Background: Habitual moderate alcohol consumption is associated with a lower risk of acute myocardial infarction (MI), whereas heavy (binge) drinking is associated with higher cardiovascular risk. However, less is known about the immediate effects of alcohol consumption on the risk of acute MI and whether any association differs by beverage type or usual drinking patterns.
Methods: We conducted a case-crossover analysis of 3869 participants from the Determinants of Myocardial Infarction Onset Study who were interviewed during hospitalization for acute MI in one of the 64 medical centers across the United States in 1989–1996. We compared the observed number of times that each participant consumed wine, beer, or liquor in the hour preceding MI symptom onset with the expected frequency based on each participant’s control information, defined as the number of times the participant consumed alcohol in the past year.
Results: Among 3869 participants, 211 9 (55%) reported alcohol consumption in the past year, including 76 within 1 hour before acute MI onset. The incidence rate of acute MI onset was elevated 1.72 - fold (95% confidence interval [CI] = 1.37–2.16) within 1 hour after alcohol consumption. The association was stronger for liquor than for beer or wine. The higher rate was not apparent for daily drinkers. For the 24 hours after consumption, there was a 14% lower rate (relative risk = 0.86 [95% CI = 0.79–0.95]) of MI compared with periods with no alcohol consumption.
Conclusions: Alcohol consumption is associated with an acutely higher risk of MI in the subsequent hour among people who do not typically drink alcohol daily.

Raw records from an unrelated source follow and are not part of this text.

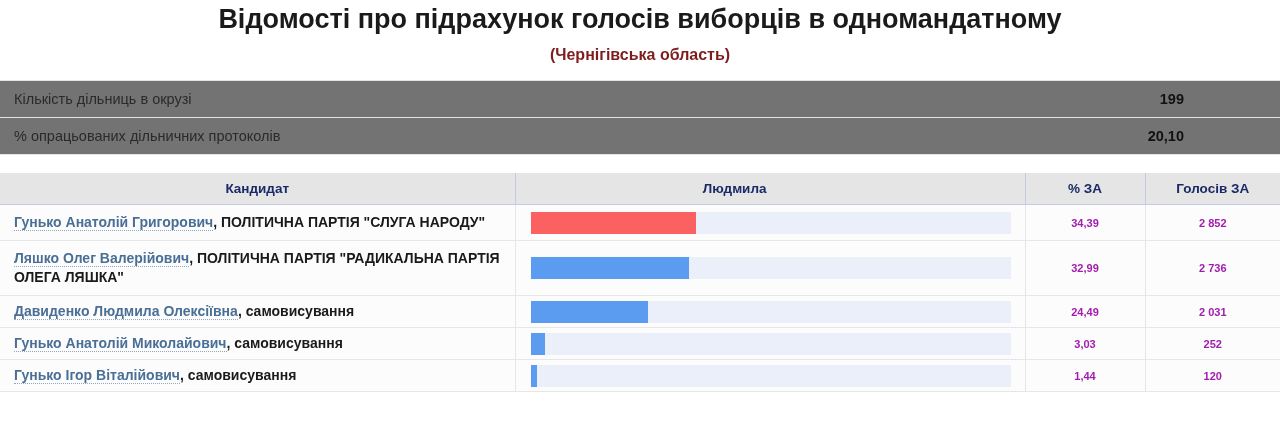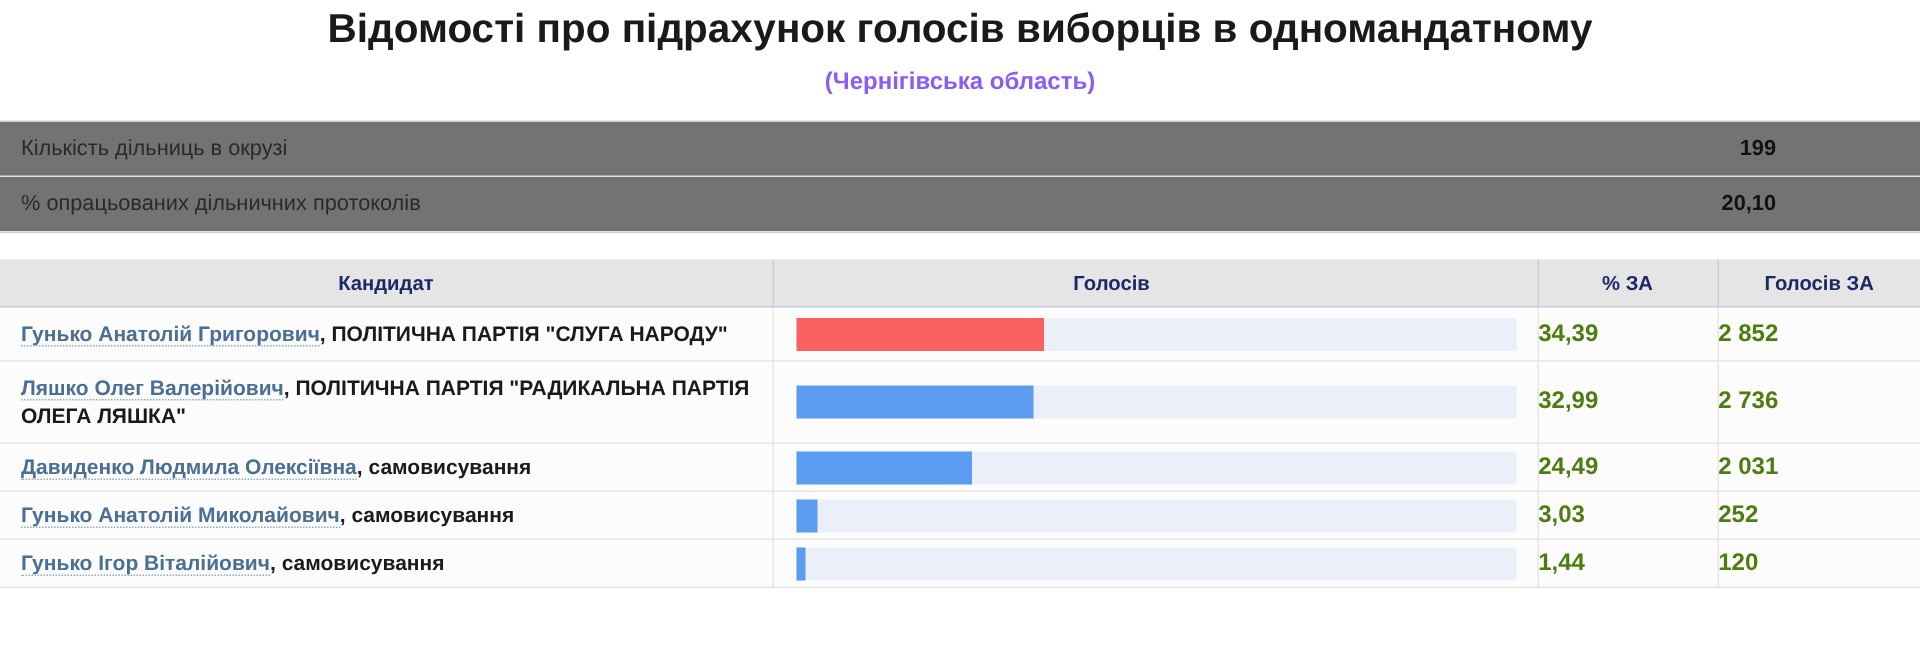"(Чернігівська область)" .sub-title { color: #8b5cf6 -> #7f1d1d }
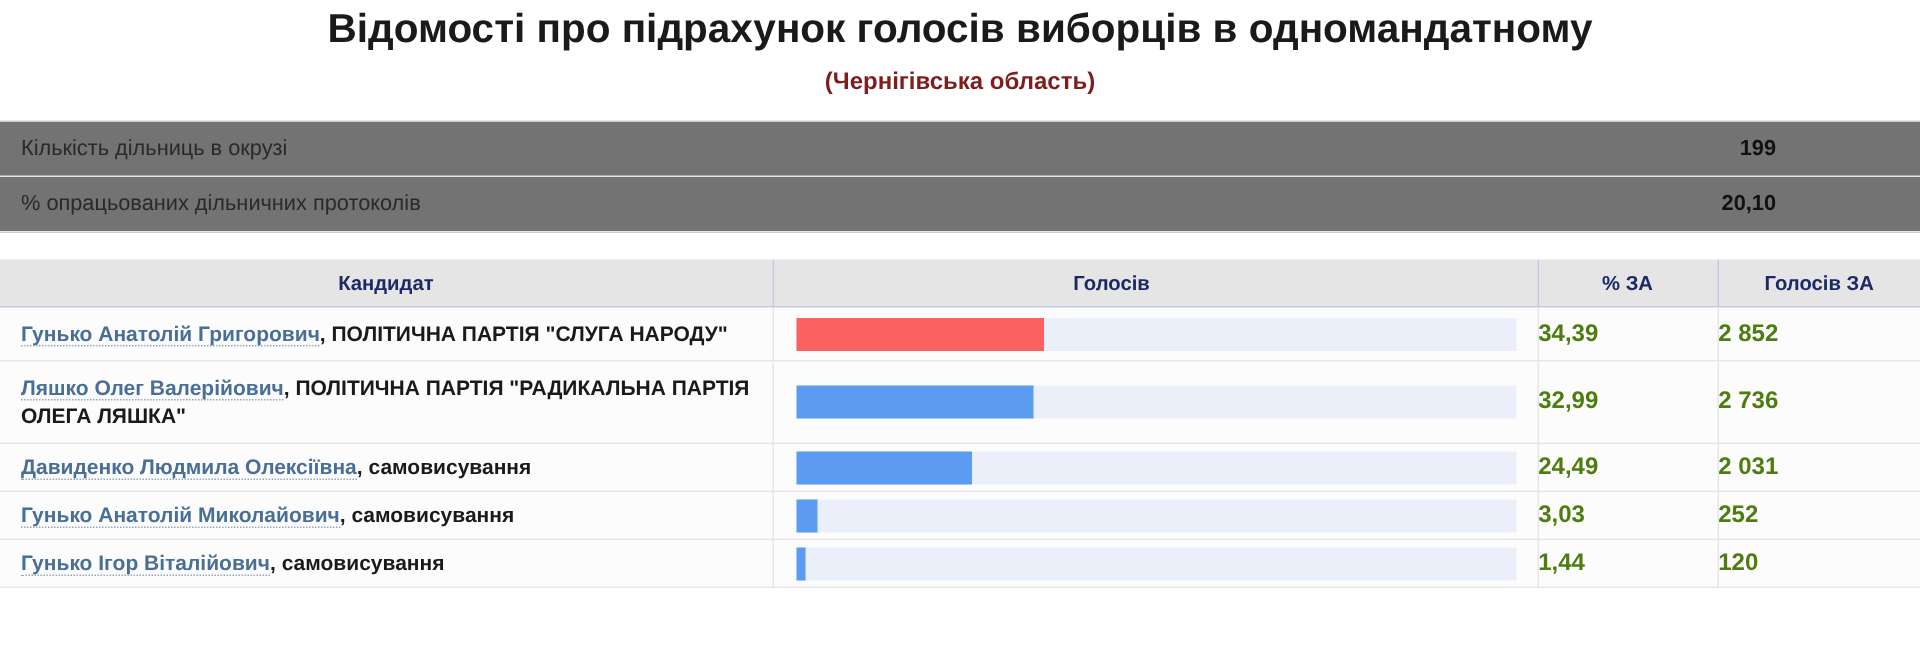"Голосів" th.th-graph { text: Голосів -> Людмила }
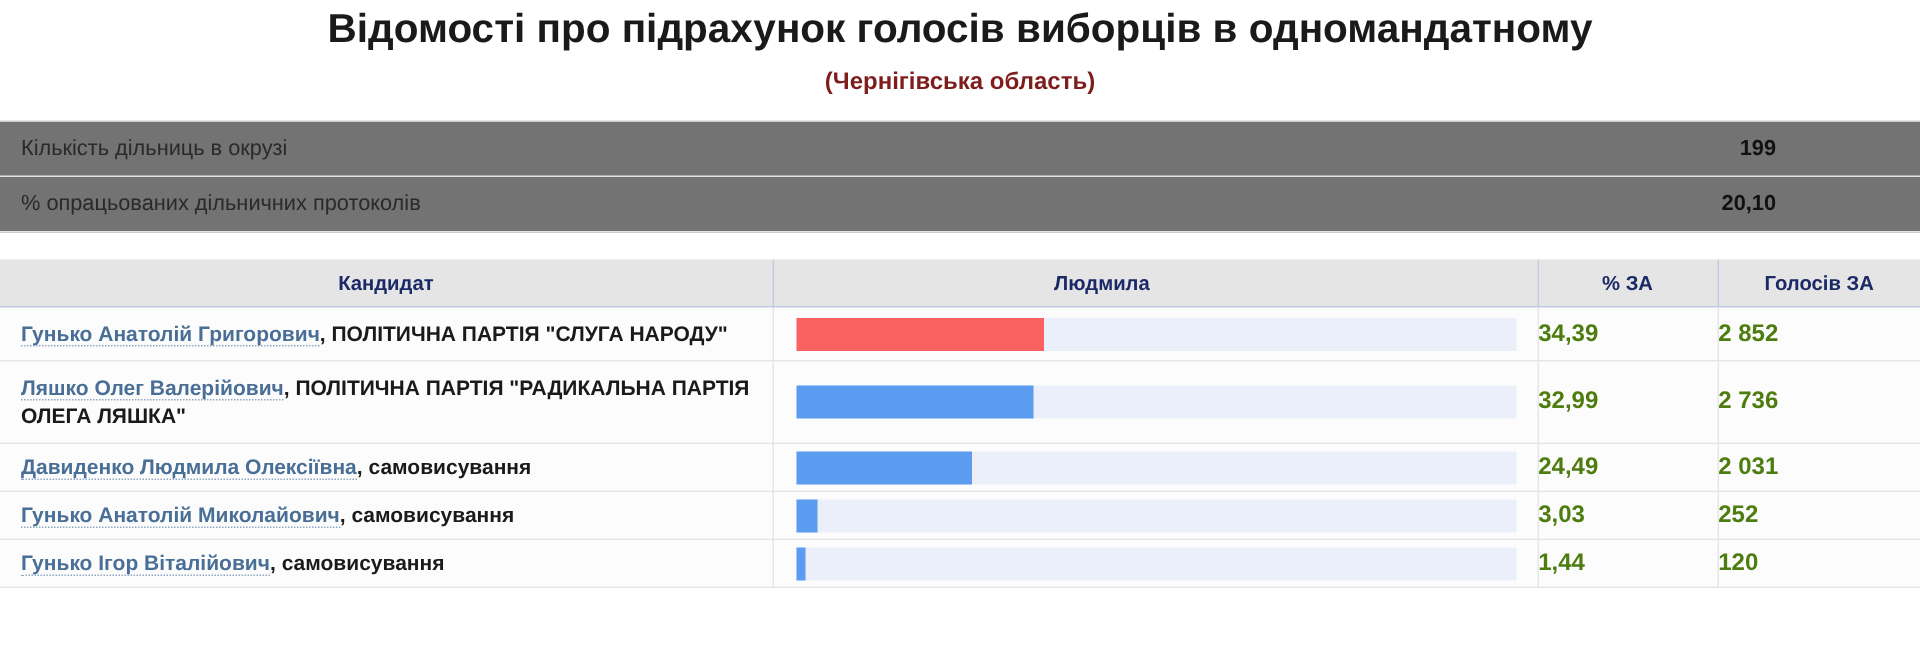"34,39" .cell-num { color: #4d7c0f -> #a21caf; font-size: 16px -> 11px; text-align: none -> center }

Comments by Professor R Curtis Ellison The authors’ summary statement is “These results suggest that there is a transiently higher risk of MI onset in the hour after alcohol consumption among people who do not drink alcohol every day, and the elevated risk is higher for liquor than beer or wine.” A case-crossover design is an accepted method for estimating short-term effects (using risk of an event at a particular time after an exposure versus at a similar time when there was not the exposure). It thus uses an individual as his/her own control, and avoids having to adjust for age, sex, risk factors, etc. For total alcohol, there was a significant increase in risk (RR=1.72) in the hour after drinking alcohol. The increase in risk during the first hour was not seen for the 24% of their drinkers who stated that they normally consumed alcohol daily (RR=0.95). For those not drinking daily, the short-term RR was 3.29. In beverage-specific analysis a significant increase in risk of MI was seen only for liquor, but not for beer or wine. The risk returned to baseline by 3 hours after drinking, and the risk during the total 24 hours after drinking was reduced (RR=0.86) for beer and wine drinkers. (The authors state that they cannot explain why the risk was lower over the 24 hours, but state in the discussion: “Alcohol consumption may have hastened the onset of acute MI for people who would have had an MI in a few hours even in the absence of alcohol intake. Therefore, the susceptible pool would be depleted in the 2–24 hours after the hypothesized hazard of 1 hour after alcohol consumption; this may at least partially explain our finding that alcohol intake is associated with lower MI risk within 24 hours. However, it seems likely that briefly advancing the timing of MI onset would have led to a null association by 24 hours rather than resulting in estimates indicative of a protective association. “
The increase in MI risk was greater among subjects who stated that their usual consumption was 2-3 or more than 3 (versus 1-2) per occasion, but specific amounts in the hour related to MI were not known. The risk of MI in the hour after drinking was greater among smokers and those with a previous history of CAD.
In this large study of 3,886 subjects with MI, the authors calculated that approximately 1.5% of the cases were associated with recent alcohol consumption, “suggesting that the acute effects of alcohol consumption on acute MI risk do not have a large public health impact)”. A similar association as that reported in this paper for alcohol has been seen for physical activity, where regular activity blunts an acutely higher risk of MI associated with episodes of strenuous physical activity. The study may help us understand the short-term protective effects of alcohol consumption (especially on coagulation, fibrinolysis, endothelial function.
Source: An increase in the risk of myocardial infarction in the hour following alcohol consumption. Mostofsky E, van der Bom JG, Mukamal KJ, Maclure M, Tofler GH, Muller JE, Mittleman MA. Risk of Myocardial Infarction Immediately After Alcohol Consumption. Epidemiology 2015;26:143-150.